- Aim of the task
Examine the entries below, count the lines holding the string "items", and respond with the number only.

- Data under study
=== Section Start ===

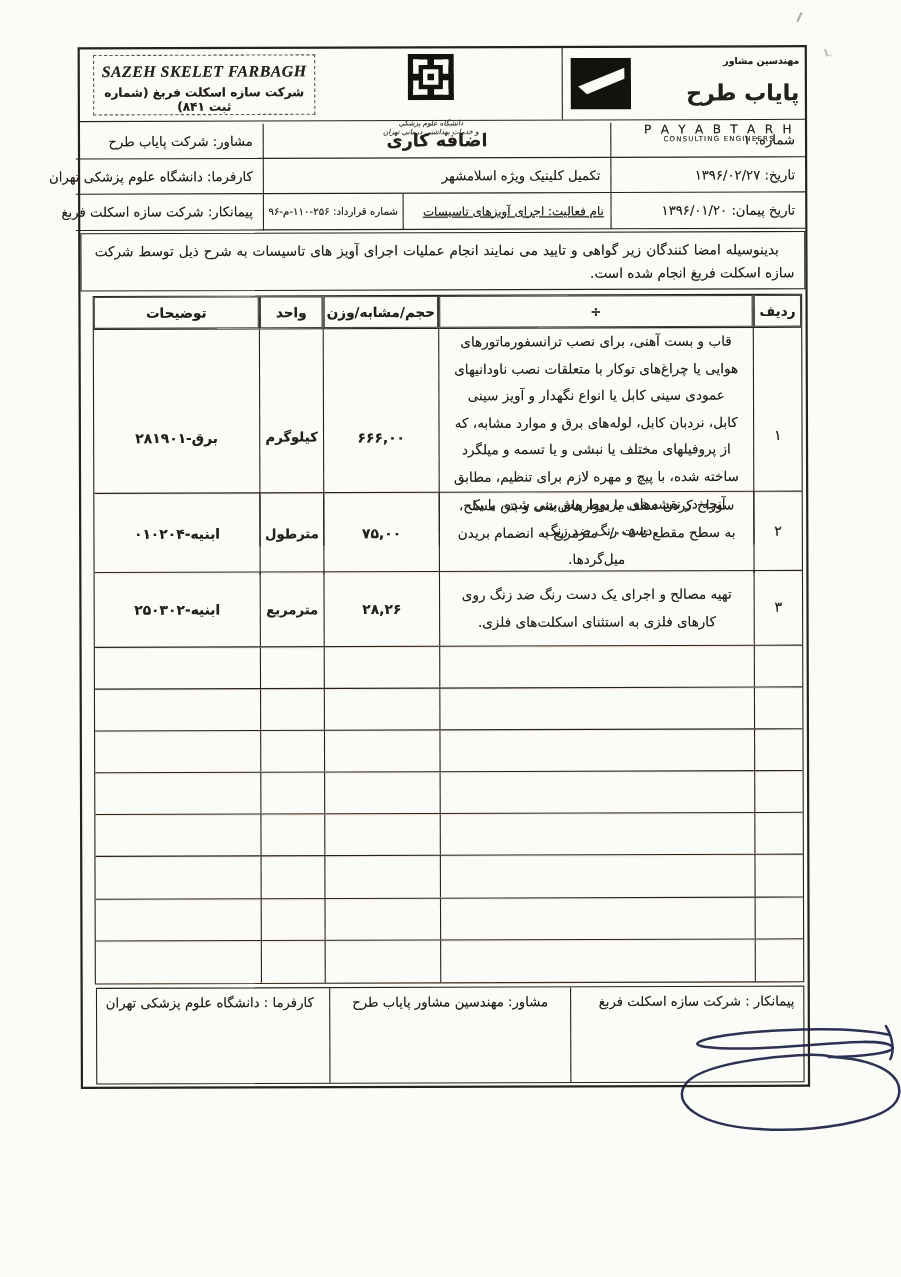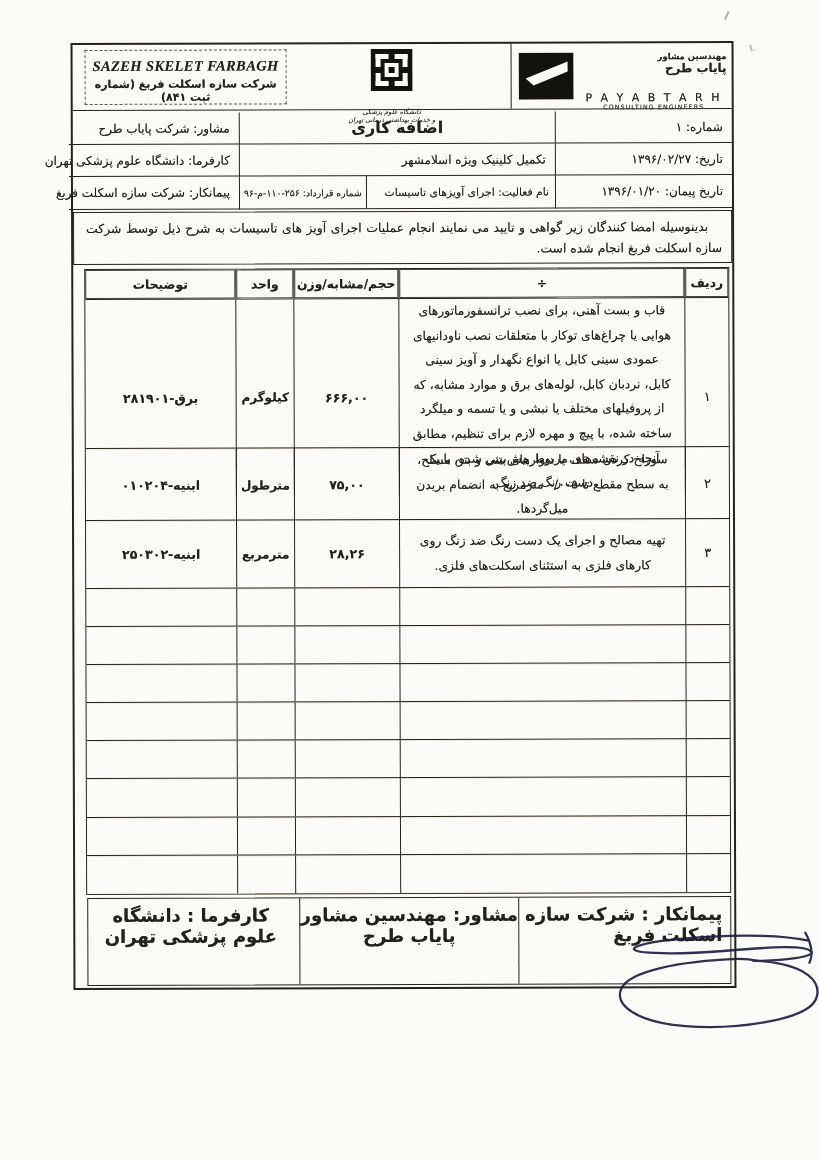--- a/index.html
+++ b/index.html
@@ -28,7 +28,7 @@
   .pt-square{width:55px;height:47px;flex:0 0 auto;}
   .pt-text{width:146px;text-align:right;direction:rtl;line-height:1;}
   .pt-tagline{font-size:8.5px;font-weight:bold;}
-  .pt-namefa{font-size:12px;font-weight:bold;margin-top:1px;}
+  .pt-namefa{font-size:20px;font-weight:bold;margin-top:13px;}
   .pt-nameen{direction:ltr;font-size:11px;font-weight:normal;letter-spacing:2.5px;margin-top:18px;text-align:center;}
   .pt-sub{direction:ltr;font-size:6.3px;letter-spacing:1.1px;color:#35322b;text-align:center;margin-top:1px;}
 

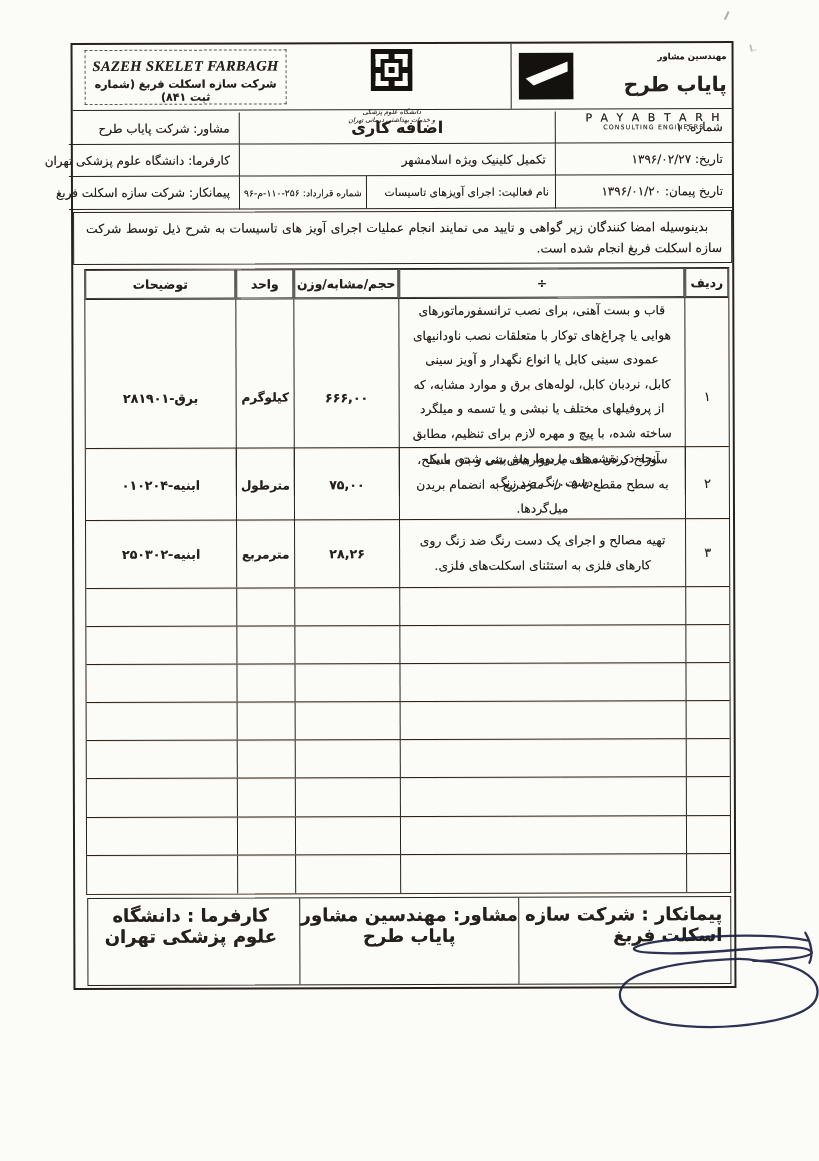--- a/index.html
+++ b/index.html
@@ -41,7 +41,7 @@
   .icell.r3{border-bottom:1.7px solid #26231d;}
   .icell.title-cell{justify-content:center;font-size:16px;font-weight:bold;padding:0;}
   .icell.split{padding:0;}
-  .sub-activity{width:206px;height:100%;border-left:1.4px solid #26231d;display:flex;align-items:center;padding:0 6px;font-size:10.8px;white-space:nowrap;}
+  .sub-activity{width:206px;height:100%;border-left:1.4px solid #26231d;display:flex;align-items:center;padding:0 6px;font-size:10.8px;white-space:nowrap;text-decoration:underline;}
   .sub-contract{flex:1;height:100%;display:flex;align-items:center;padding:0 4px;font-size:9.3px;white-space:nowrap;}
 
   

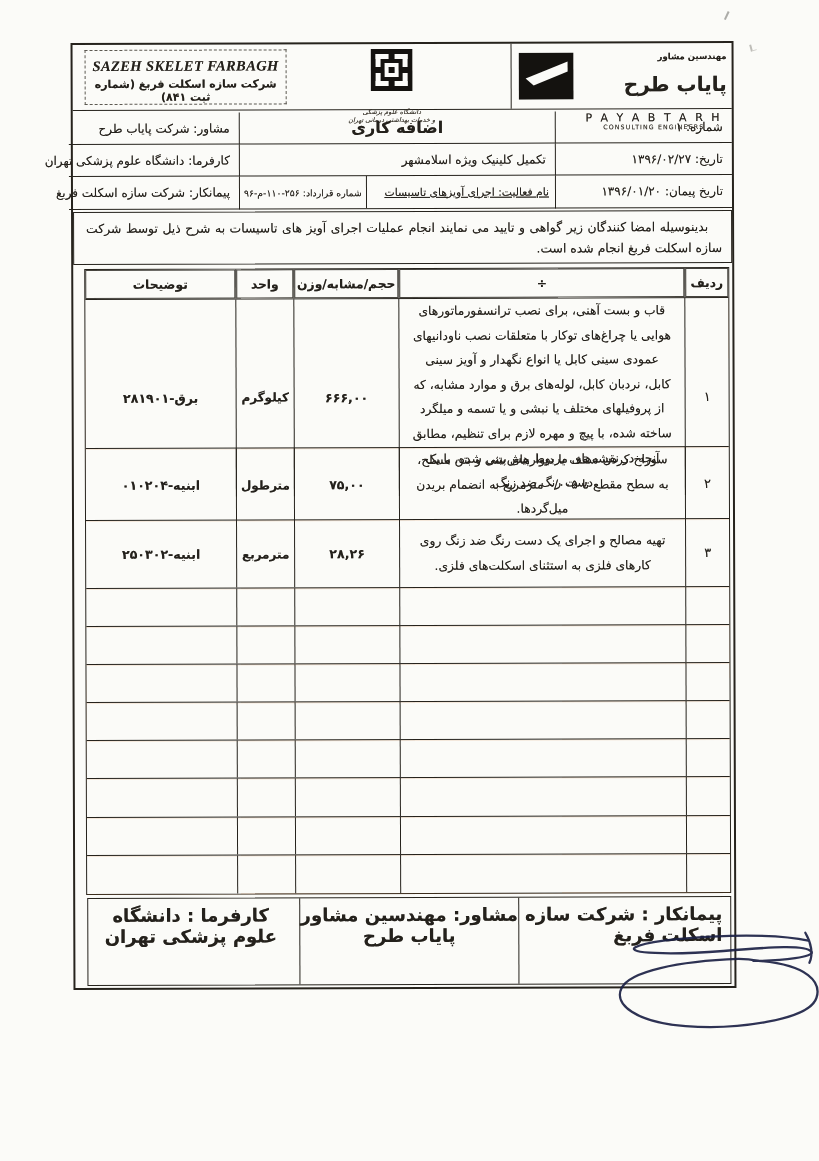--- a/index.html
+++ b/index.html
@@ -66,7 +66,7 @@
 
   
   .footer{position:absolute;top:853px;left:12px;width:644px;height:88px;border:1.9px solid #26231d;display:flex;}
-  .fc{border-left:1.5px solid #26231d;font-size:18px;padding-top:6px;font-weight:bold;}
+  .fc{border-left:1.5px solid #26231d;font-size:12px;padding-top:6px;}
   .fc:last-child{border-left:none;}
   .fc1{width:212px;padding-right:8px;}
   .fc2{width:219px;text-align:center;}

=== Section End ===

- Reply
3